“Why did – how – but – he was just a cleaner,” Lagos babbled as he half-led, half-chased Predericon through the passages.
“He was,” Predericon said. “Unfortunately, he was also trying to kill me and it seems as though he killed Gyden. He had blood on his sleeves.”
“That was him?”
“What do your superiors know?” Predericon asked.
“Just that – this way – someone snuck in, he must’ve been using the […] ducts, and […] … uh, I mean […] … um, Gyden was killed,” he finished lamely. “Someone – Skelly, I guess, cut off her, uh…” he stopped, looking miserable. “[…] Munroe was furious.”
“Very well,” Predericon said sadly. “And Lelhmak? Was he really killed in the crash and then cut up and studied?”
“How did you-? Yes,” Lagos said. “Yes, that’s what happened. I’m sorry. This way.”
“And where are we going now?”
“The base is […] lock down,” Lagos explained. “All personnel […]. I’m going to take us down into the […] tunnel, then up through the […], out into […]. I know where there’s a […] stashed, I’ve got some friends in […], we’ll get you to […].”
He seemed to be talking more to himself than to her at that point, so she didn’t bother asking for clarification.
“Will you get in trouble?” she asked when he finally ran out of steam.
Lagos grinned, his little square white teeth gleaming in the gloom. “Only if they catch me.”
“Thank you, Lagos.”
“Call me Timothy.”
“Timothy.”
She followed him across a couple more rooms, down some stairs and along another corridor. When they rounded a corner and almost bumped into another human in military garb, all three of them froze for a moment.
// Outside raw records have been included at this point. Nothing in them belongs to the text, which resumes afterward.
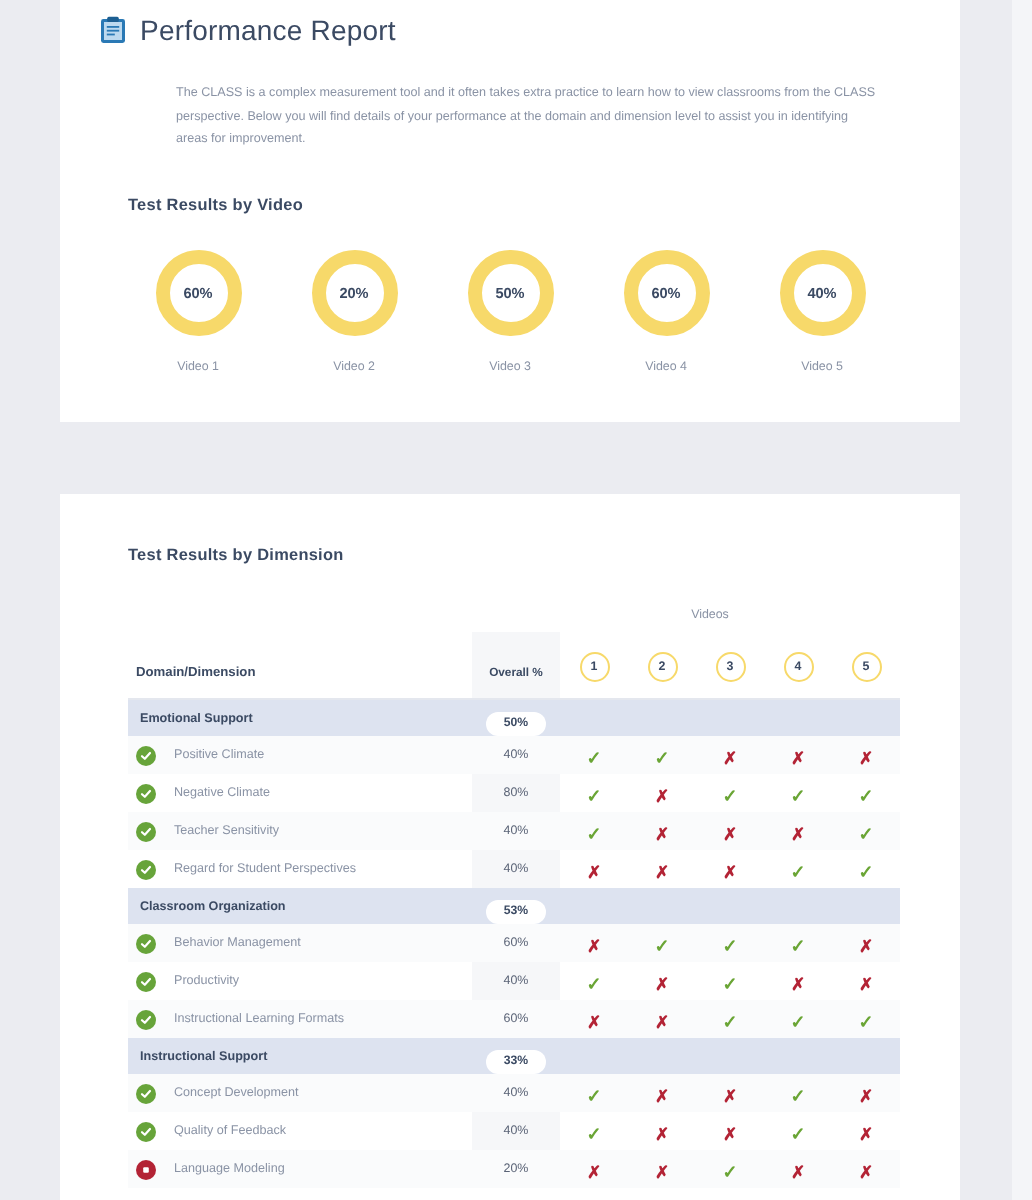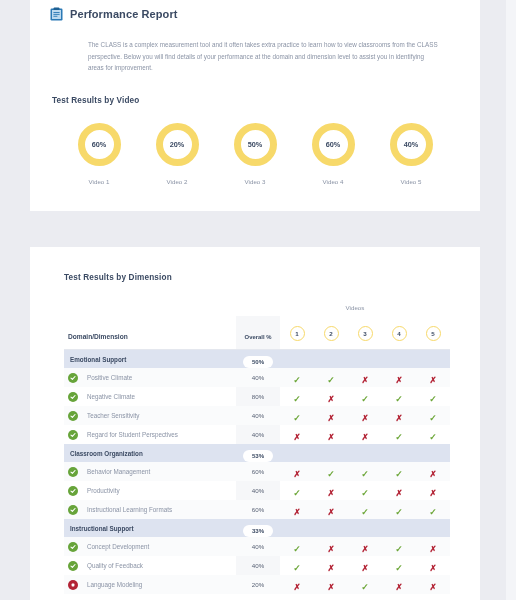--- a/index.html
+++ b/index.html
@@ -33,39 +33,39 @@
   #card-top { top: 0; height: 211px; }
 
   .report-header {
     display: flex;
     align-items: center;
     gap: 7px;
     padding: 7px 0 0 20px;
   }
   .clip-icon { width: 13px; height: 14px; display:block; }
   .report-title {
-    font-size: 11px;
-    font-weight: bold;
+    font-size: 14px;
+    font-weight: normal;
     color: #3b4a63;
     letter-spacing: .1px;
   }
   .intro {
     margin: 18px 0 0 58px;
     width: 350px;
     font-size: 6.3px;
     line-height: 1.85;
     color: #8a93a5;
   }
   .section-title {
     font-size: 8.2px;
     font-weight: bold;
     color: #3b4a63;
     letter-spacing: .15px;
   }
-  #video-section-title { margin: 22px 0 0 22px; }
+  #video-section-title { margin: 22px 0 0 34px; }
 
   .donut-row {
     display: flex;
     justify-content: space-between;
     margin: 18px 34px 0 34px;
   }
   .donut-cell {
     display: flex;
     flex-direction: column;
     align-items: center;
“[…] Lagos,” he said, and stared fearfully up at Predericon. “What…”
“Prisoner transfer for security reasons,” Lagos said, “you heard the-” even as he was talking, he whipped his arms across and clubbed his fellow soldier judiciously in the skull with the butt of his gun. “He’ll be fine,” he said, crouching and easing the soldier to the floor.
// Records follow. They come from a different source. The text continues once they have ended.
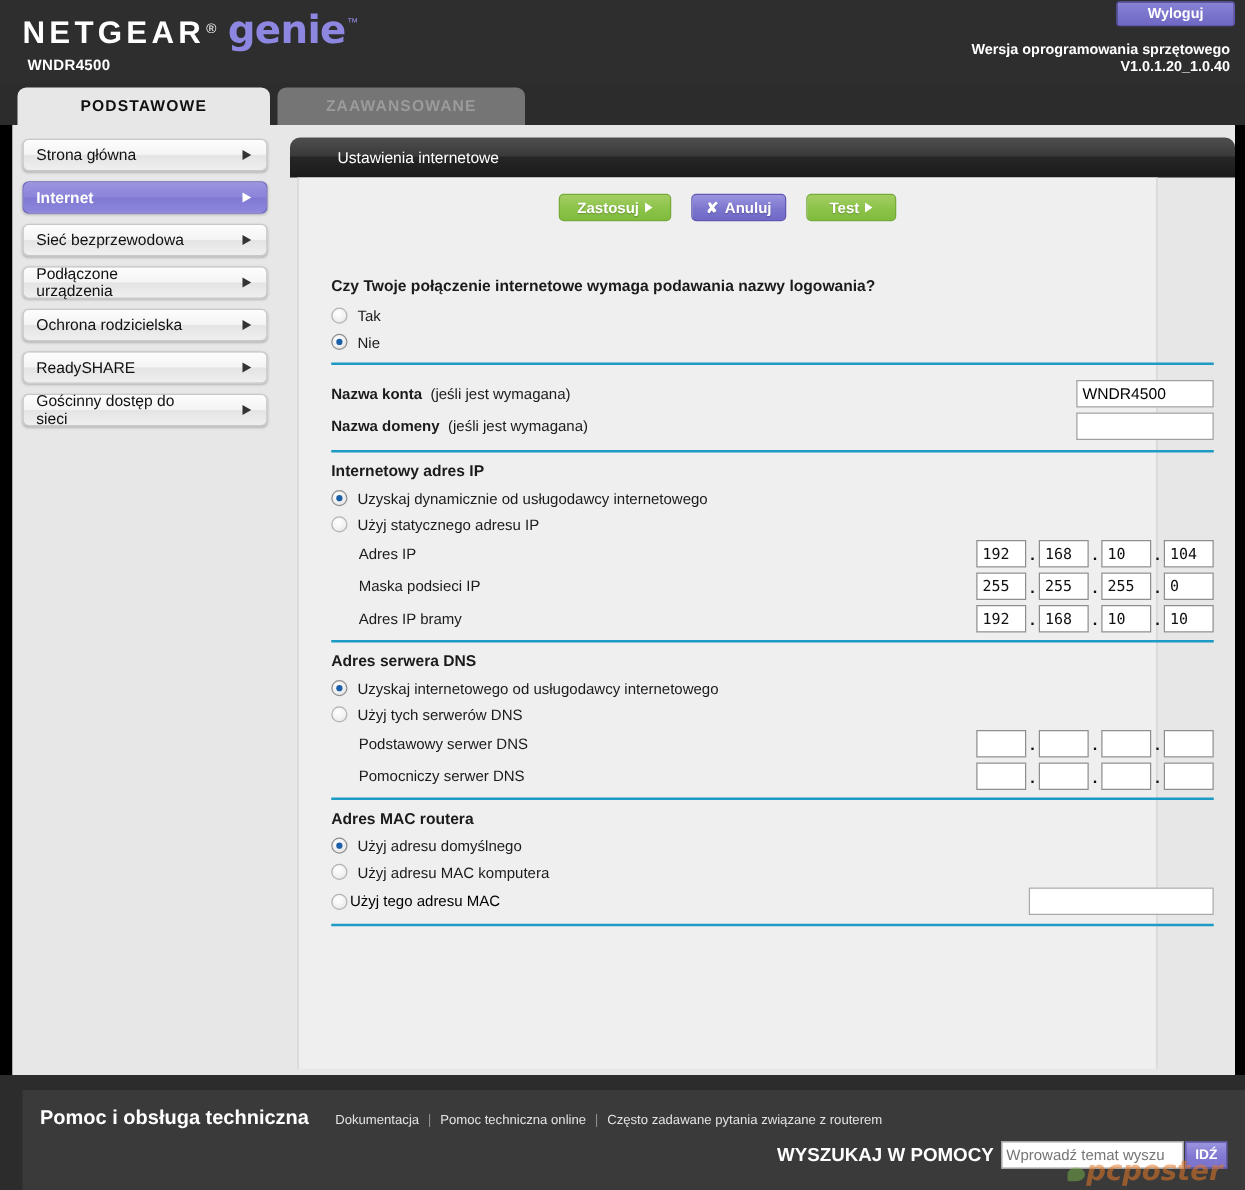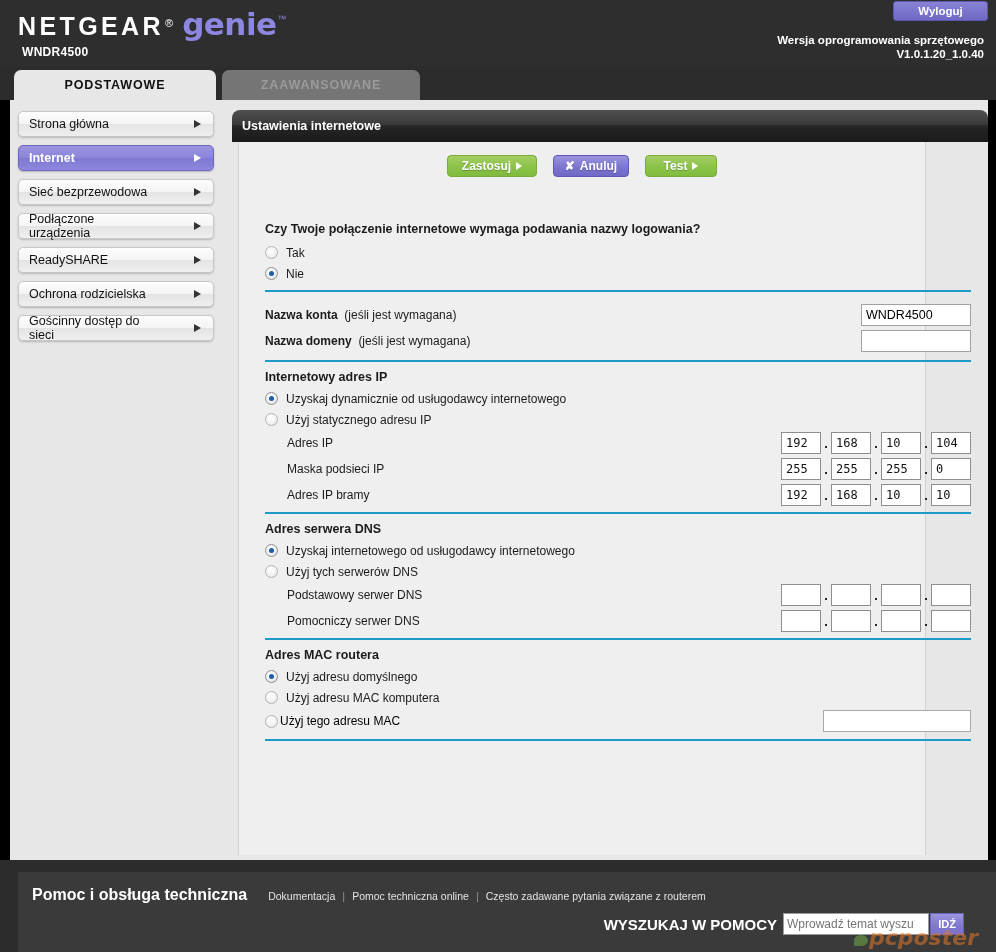--- a/index.html
+++ b/index.html
@@ -120,21 +120,21 @@
   .nav-top-pad { height: 11px; }
 
   
   .panel { position: absolute; left: 232px; top: 110px; width: 756px; height: 745px; }
   .panel-head {
     height: 32px; width: 100%;
     background: linear-gradient(to bottom,#4f4f4f 0%,#3a3a3a 45%,#262626 50%,#1a1a1a 100%);
     border-radius: 8px 8px 0 0;
     display: flex; align-items: center;
   }
-  .panel-head .title { color: #fff; font-size: 12.5px; font-weight: bold; padding-left: 10px; }
+  .panel-head .title { color: #fff; font-size: 12.5px; font-weight: normal; padding-left: 38px; }
   .panel-body {
     position: absolute; left: 6px; top: 32px; width: 688px; height: 713px;
     background: #efefef; border-left: 1px solid #d2d2d2; border-right: 1px solid #d2d2d2;
   }
 
   .btn-row { display: flex; gap: 16px; justify-content: center; padding-top: 13px; }
   .btn {
     height: 22px; border-radius: 4px; border: 1px solid;
     display: flex; align-items: center; justify-content: center; gap: 5px;
     font-size: 12px; font-weight: bold; color: #fff; cursor: pointer;
@@ -219,21 +219,21 @@
     background: #3a3a3a;
   }
   .footer-line1 { position: absolute; left: 14px; top: 14px; display: flex; align-items: baseline; }
   .foot-title { color: #fff; font-size: 16px; font-weight: bold; }
   .foot-links { margin-left: 14px; display: flex; align-items: center; }
   .foot-links a {
     color: #e3e3e3; font-size: 10.5px; text-decoration: none; cursor: pointer;
     padding: 0 7px;
   }
   .foot-sep { color: #8e8e8e; font-size: 11px; }
-  .search-area { position: absolute; right: 32px; top: 41px; display: flex; align-items: center; }
+  .search-area { position: absolute; right: 14px; top: 41px; display: flex; align-items: center; }
   .search-label { color: #fff; font-size: 15px; font-weight: bold; margin-right: 6px; }
   .search-input {
     width: 146px; height: 22px; background: #fff; border: 1px solid #9c9c9c;
     font-size: 12px; color: #1a1a1a; padding-left: 3px; outline: none;
     font-family: "Liberation Sans", sans-serif;
   }
   .go-btn {
     width: 34px; height: 22px; margin-left: 1px;
     background: linear-gradient(to bottom,#9b95e0 0%,#8179d1 55%,#7a72cb 100%);
     border: 1px solid #6a63bd;
@@ -304,25 +304,25 @@
     </div>
     <div class="nav-item">
       <span class="lbl">Sieć bezprzewodowa</span>
       <span class="arr"></span>
     </div>
     <div class="nav-item">
       <span class="lbl">Podłączone urządzenia</span>
       <span class="arr"></span>
     </div>
     <div class="nav-item">
+      <span class="lbl">Ochrona rodzicielska</span>
+      <span class="arr"></span>
+    </div>
+    <div class="nav-item">
       <span class="lbl">ReadySHARE</span>
-      <span class="arr"></span>
-    </div>
-    <div class="nav-item">
-      <span class="lbl">Ochrona rodzicielska</span>
       <span class="arr"></span>
     </div>
     <div class="nav-item">
       <span class="lbl">Gościnny dostęp do sieci</span>
       <span class="arr"></span>
     </div>
   </div>
 
   <div class="panel">
     <div class="panel-head">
“Wait here,” Predericon also crouched, took the human in her lower arms, and stood. “I’ll take him back to a room we passed, so when he wakes up he won’t realise which way we went. There was even a duct opening there, I can…”
Continuing to talk, she hurried back though the adjoining room, set the human down, and snapped his neck with her upper hands. He would still have been able to tell his superiors which way they’d been going.
Lagos was standing indecisively in the doorway leading into the corridor when she hurried back. The look he gave her suggested he knew perfectly well what she’d just done.
“Come on,” was all he said.
They jogged down another passageway, down some stairs, across another room and then into a narrow tunnel lit by bulbs in metal cages. From there Lagos led her up a metal staircase and through a couple of rooms lined with shelves of metal cans and bags of grain of some sort. The rooms seemed more fortified, the walls thick and the ceilings low and the doors made of metal.
They reached a ladder, and ascended into a concrete chute. Panting raggedy at the top, Lagos wrestled open a heavy wheel-locked hatch and clambered out. Predericon followed him into the glaring light, baking heat and sparse vegetation of a desert.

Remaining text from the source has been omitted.